There are many local producers in our area here in southwest France for vegetables, poultry, meat and eggs, and several farmers’ markets. But somehow, we came across a small café near our village, run by a retired quarry worker, that also sells eggs and cheese delivered by farmers among his clients. The eggs are good and the price better than on the official market, the goat cheese is fine and the honey perhaps as well.
One day we went for our eggs supply when we saw someone getting out the bar with a bag and a bird in it. Upon inquiry, the egg-man can also supply chicken, guinea fowl or rabbit on order. So, we did.

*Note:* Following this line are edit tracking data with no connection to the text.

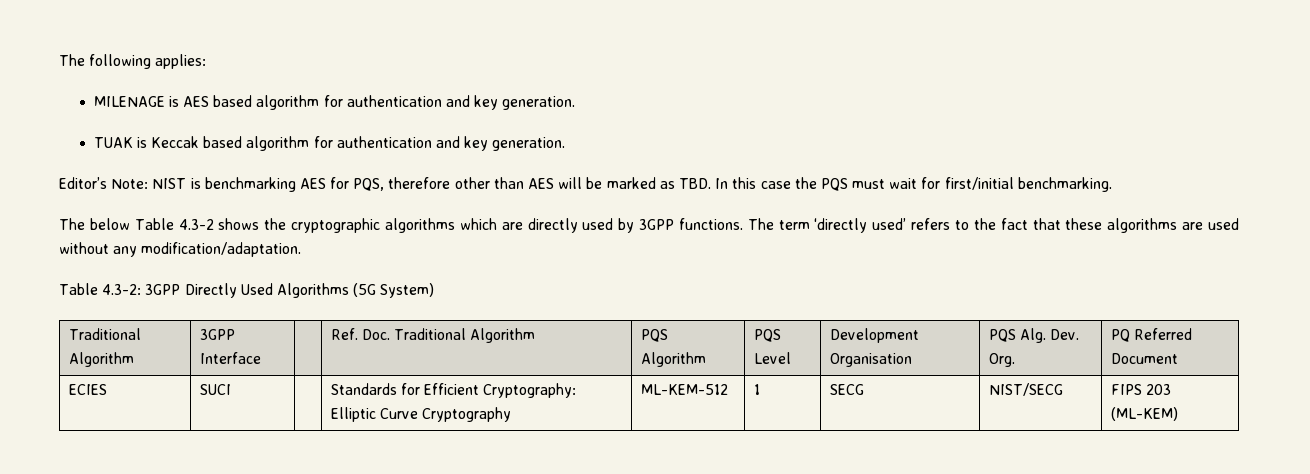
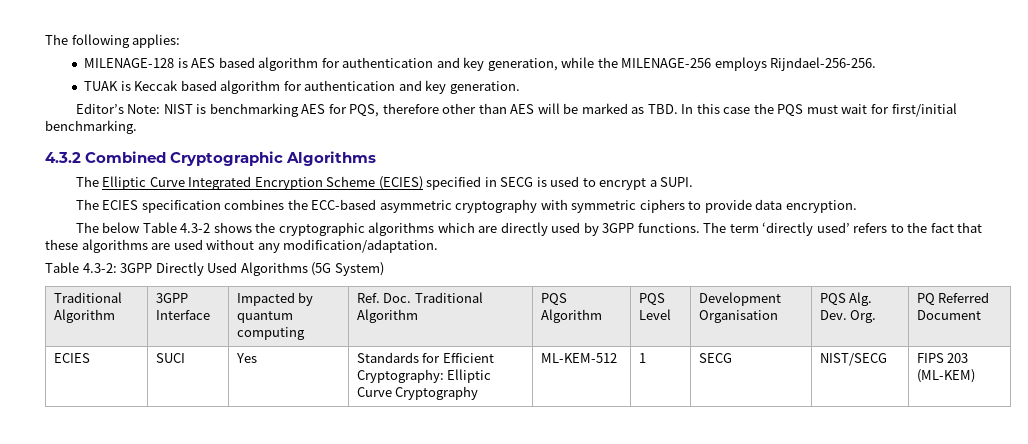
- MILENAGE is AES based algorithm for authentication and key generation.
+ MILENAGE-128 is AES based algorithm for authentication and key generation, while the MILENAGE-256 employs Rijndael-256-256.
+ 4.3.2 Combined Cryptographic Algorithms
+ The Elliptic Curve Integrated Encryption Scheme (ECIES) specified in SECG is used to encrypt a SUPI.
+ The ECIES specification combines the ECC-based asymmetric cryptography with symmetric ciphers to provide data encryption.
- Traditional Algorithm | 3GPP Interface | | Ref. Doc. Traditional Algorithm | PQS Algorithm | PQS Level | Development Organisation | PQS Alg. Dev. Org. | PQ Referred Document
+ Traditional Algorithm | 3GPP Interface | Impacted by quantum computing | Ref. Doc. Traditional Algorithm | PQS Algorithm | PQS Level | Development Organisation | PQS Alg. Dev. Org. | PQ Referred Document
- ECIES | SUCI | | Standards for Efficient Cryptography: Elliptic Curve Cryptography | ML-KEM-512 | 1 | SECG | NIST/SECG | FIPS 203 (ML-KEM)
+ ECIES | SUCI | Yes | Standards for Efficient Cryptography: Elliptic Curve Cryptography | ML-KEM-512 | 1 | SECG | NIST/SECG | FIPS 203 (ML-KEM)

Flat price for the bird, defying cheaper competition, and straight from the farm somewhere north of Mirepoix.
Because roasting birds is a bit tricky due to the cooking time difference between breasts and legs, and because the spattering fats can make the oven very dirty, I have recently starting using so-called cooking bags. They have the advantage that you do not need to add any fats and the closed bags traps the smells until serving.

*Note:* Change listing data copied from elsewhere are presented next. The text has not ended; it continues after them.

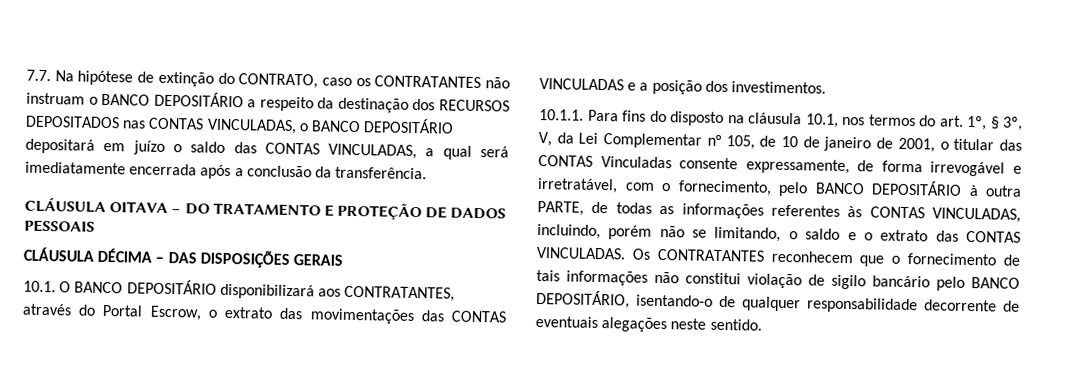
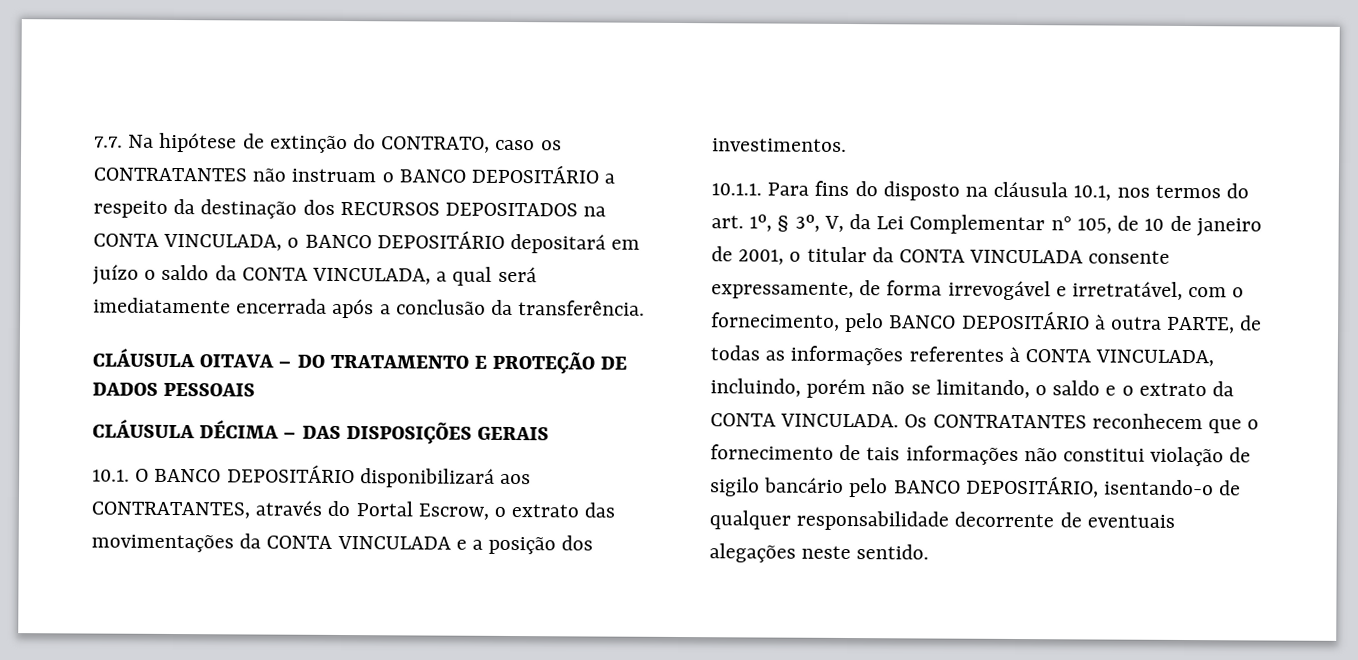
- 7.7. Na hipótese de extinção do CONTRATO, caso os CONTRATANTES não instruam o BANCO DEPOSITÁRIO a respeito da destinação dos RECURSOS DEPOSITADOS nas CONTAS VINCULADAS, o BANCO DEPOSITÁRIO depositará em juízo o saldo das CONTAS VINCULADAS, a qual será imediatamente encerrada após a conclusão da transferência.
+ 7.7. Na hipótese de extinção do CONTRATO, caso os CONTRATANTES não instruam o BANCO DEPOSITÁRIO a respeito da destinação dos RECURSOS DEPOSITADOS na CONTA VINCULADA, o BANCO DEPOSITÁRIO depositará em juízo o saldo da CONTA VINCULADA, a qual será imediatamente encerrada após a conclusão da transferência.
- 10.1. O BANCO DEPOSITÁRIO disponibilizará aos CONTRATANTES, através do Portal Escrow, o extrato das movimentações das CONTAS VINCULADAS e a posição dos investimentos.
+ 10.1. O BANCO DEPOSITÁRIO disponibilizará aos CONTRATANTES, através do Portal Escrow, o extrato das movimentações da CONTA VINCULADA e a posição dos investimentos.
- 10.1.1. Para fins do disposto na cláusula 10.1, nos termos do art. 1º, § 3º, V, da Lei Complementar n° 105, de 10 de janeiro de 2001, o titular das CONTAS Vinculadas consente expressamente, de forma irrevogável e irretratável, com o fornecimento, pelo BANCO DEPOSITÁRIO à outra PARTE, de todas as informações referentes às CONTAS VINCULADAS, incluindo, porém não se limitando, o saldo e o extrato das CONTAS VINCULADAS.
+ 10.1.1. Para fins do disposto na cláusula 10.1, nos termos do art. 1º, § 3º, V, da Lei Complementar n° 105, de 10 de janeiro de 2001, o titular da CONTA VINCULADA consente expressamente, de forma irrevogável e irretratável, com o fornecimento, pelo BANCO DEPOSITÁRIO à outra PARTE, de todas as informações referentes à CONTA VINCULADA, incluindo, porém não se limitando, o saldo e o extrato da CONTA VINCULADA.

For this bird, “pintade” in French, I dropped the traditional recipes with apples or cream (or apples, cider, calvados and cream and mushrooms) but went with the season – I had a few bulbs of fresh garlic and I had some locally grown tomatoes in my fridge.

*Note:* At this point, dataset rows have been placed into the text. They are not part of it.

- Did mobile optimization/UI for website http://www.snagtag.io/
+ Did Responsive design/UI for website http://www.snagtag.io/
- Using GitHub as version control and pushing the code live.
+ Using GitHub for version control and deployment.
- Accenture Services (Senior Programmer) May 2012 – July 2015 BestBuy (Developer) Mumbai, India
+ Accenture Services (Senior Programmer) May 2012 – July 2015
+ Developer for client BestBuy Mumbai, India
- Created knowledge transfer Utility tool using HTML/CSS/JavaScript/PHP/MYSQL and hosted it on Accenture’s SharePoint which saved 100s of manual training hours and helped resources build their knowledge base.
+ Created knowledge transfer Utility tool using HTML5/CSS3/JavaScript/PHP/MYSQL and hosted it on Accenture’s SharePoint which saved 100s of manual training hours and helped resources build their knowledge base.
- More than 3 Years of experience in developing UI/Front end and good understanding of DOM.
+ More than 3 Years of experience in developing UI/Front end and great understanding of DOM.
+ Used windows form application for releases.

So, I put the garlic bulb and a pierced intreated lemon in the cavity of the bird, added salt, pepper and a pinch of Provencal herbs, and put it in the bag. I then added the tomatoes and closed the bag and put it on a tray in a pre-heated oven at 180 °C. I cooked for 90 minutes.
Once ready, there was a gravy in the bag of the bird’s own fat, with the tomato and garlic tastes.
Succulent and tasty, in fact one of the best guinea fowl dishes I can remember ever have eaten. Was it the bird, or the bag?